• EXERCISE BRIEF: Only the lines from the one containing "row NH0655: John" to the end of the records belong in the output; print them exactly.

• INPUT:

★ ★ ★ ★

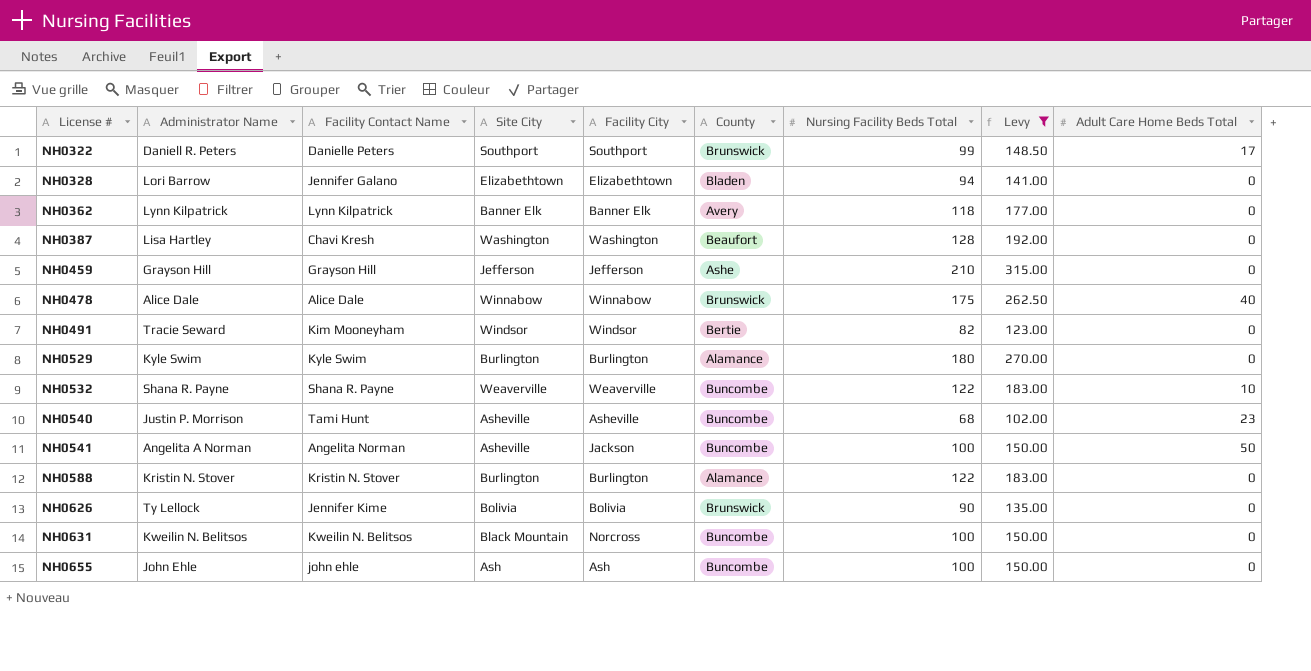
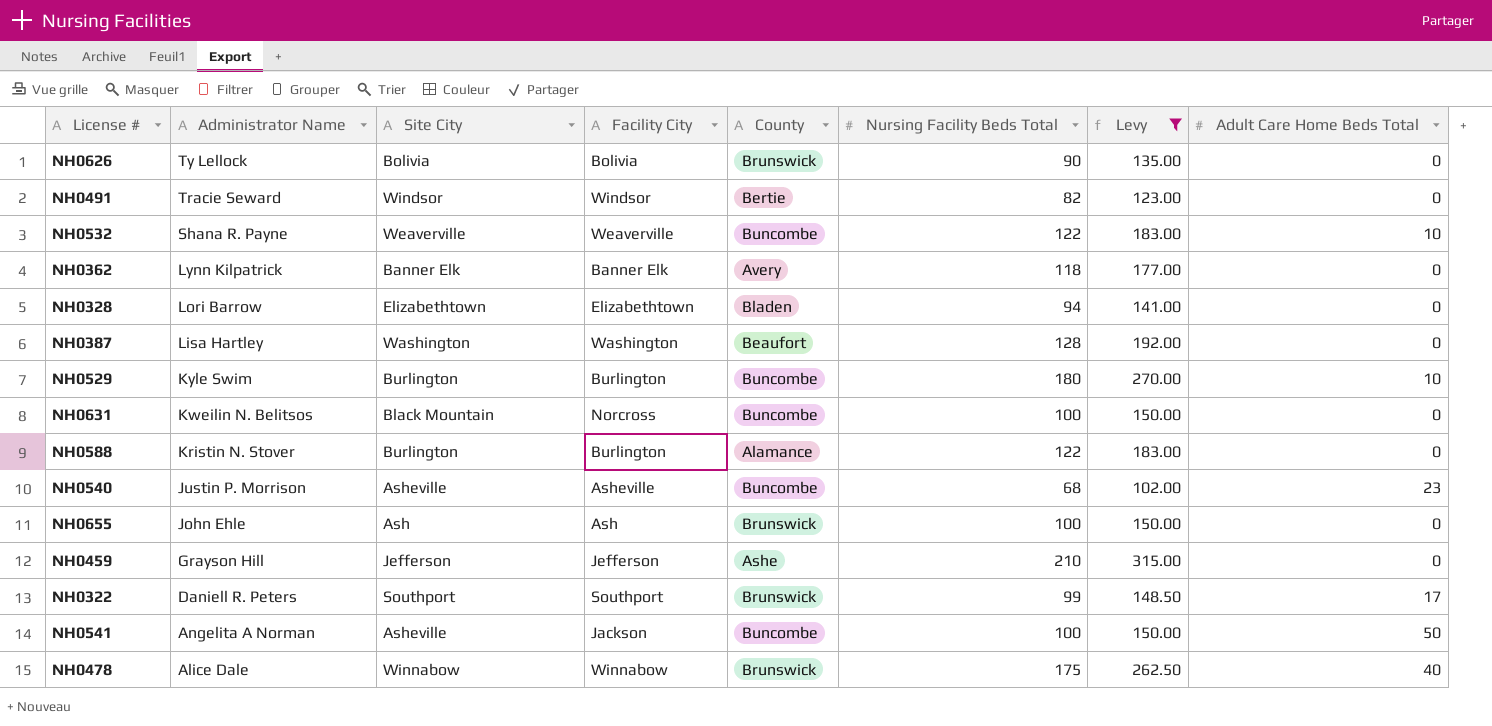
row order: License # ascending -> Administrator Name descending
column Facility Contact Name | position: 3 -> none
NH0529 | County: Alamance -> Buncombe
NH0529 | Adult Care Home Beds Total: 0 -> 10
NH0655 | County: Buncombe -> Brunswick

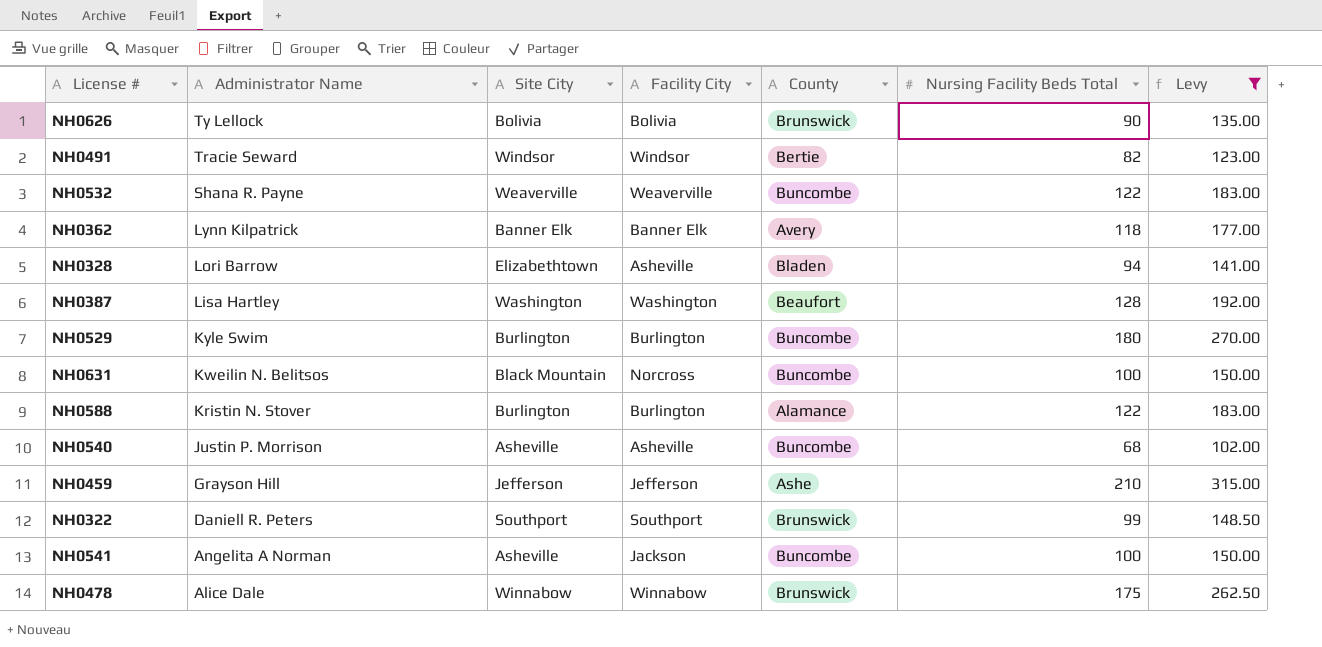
column Adult Care Home Beds Total | position: 8 -> none
row NH0655: John Ehle | Ash | Ash | Brunswick | 100 | 150.00 | 0 -> none
NH0328 | Facility City: Elizabethtown -> Asheville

★ ★ ★ ★

• ANSWER TO THE EXERCISE:
row NH0655: John Ehle | Ash | Ash | Brunswick | 100 | 150.00 | 0 -> none
NH0328 | Facility City: Elizabethtown -> Asheville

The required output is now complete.